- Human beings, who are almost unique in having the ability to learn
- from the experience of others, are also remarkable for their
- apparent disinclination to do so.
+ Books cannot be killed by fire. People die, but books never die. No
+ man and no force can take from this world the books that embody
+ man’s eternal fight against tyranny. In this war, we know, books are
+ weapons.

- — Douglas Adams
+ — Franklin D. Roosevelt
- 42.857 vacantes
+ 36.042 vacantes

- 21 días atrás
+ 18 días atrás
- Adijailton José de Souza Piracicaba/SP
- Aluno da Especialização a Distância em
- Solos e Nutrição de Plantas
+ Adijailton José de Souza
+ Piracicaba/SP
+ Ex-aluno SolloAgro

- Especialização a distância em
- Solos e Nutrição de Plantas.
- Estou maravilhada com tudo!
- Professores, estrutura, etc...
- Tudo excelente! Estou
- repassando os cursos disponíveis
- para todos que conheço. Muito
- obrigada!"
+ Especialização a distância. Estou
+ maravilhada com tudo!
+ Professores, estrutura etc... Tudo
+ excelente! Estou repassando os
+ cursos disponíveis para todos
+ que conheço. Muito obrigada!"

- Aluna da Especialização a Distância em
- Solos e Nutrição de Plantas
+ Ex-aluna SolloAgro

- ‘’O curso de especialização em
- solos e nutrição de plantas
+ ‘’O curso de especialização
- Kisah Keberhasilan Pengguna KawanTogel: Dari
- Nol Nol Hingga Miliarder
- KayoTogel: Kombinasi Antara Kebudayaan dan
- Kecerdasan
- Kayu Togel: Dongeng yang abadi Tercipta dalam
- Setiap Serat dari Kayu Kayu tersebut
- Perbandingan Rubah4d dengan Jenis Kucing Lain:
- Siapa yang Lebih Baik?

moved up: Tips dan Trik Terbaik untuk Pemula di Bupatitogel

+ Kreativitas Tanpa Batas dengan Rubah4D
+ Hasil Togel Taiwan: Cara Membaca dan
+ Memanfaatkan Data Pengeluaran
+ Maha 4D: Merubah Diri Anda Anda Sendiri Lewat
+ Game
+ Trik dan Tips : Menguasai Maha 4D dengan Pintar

▶ ACTIVITY
Your task is to copy each line of the data above that holds "Maha".

▶ TASK RESULT
+ Maha 4D: Merubah Diri Anda Anda Sendiri Lewat
+ Trik dan Tips : Menguasai Maha 4D dengan Pintar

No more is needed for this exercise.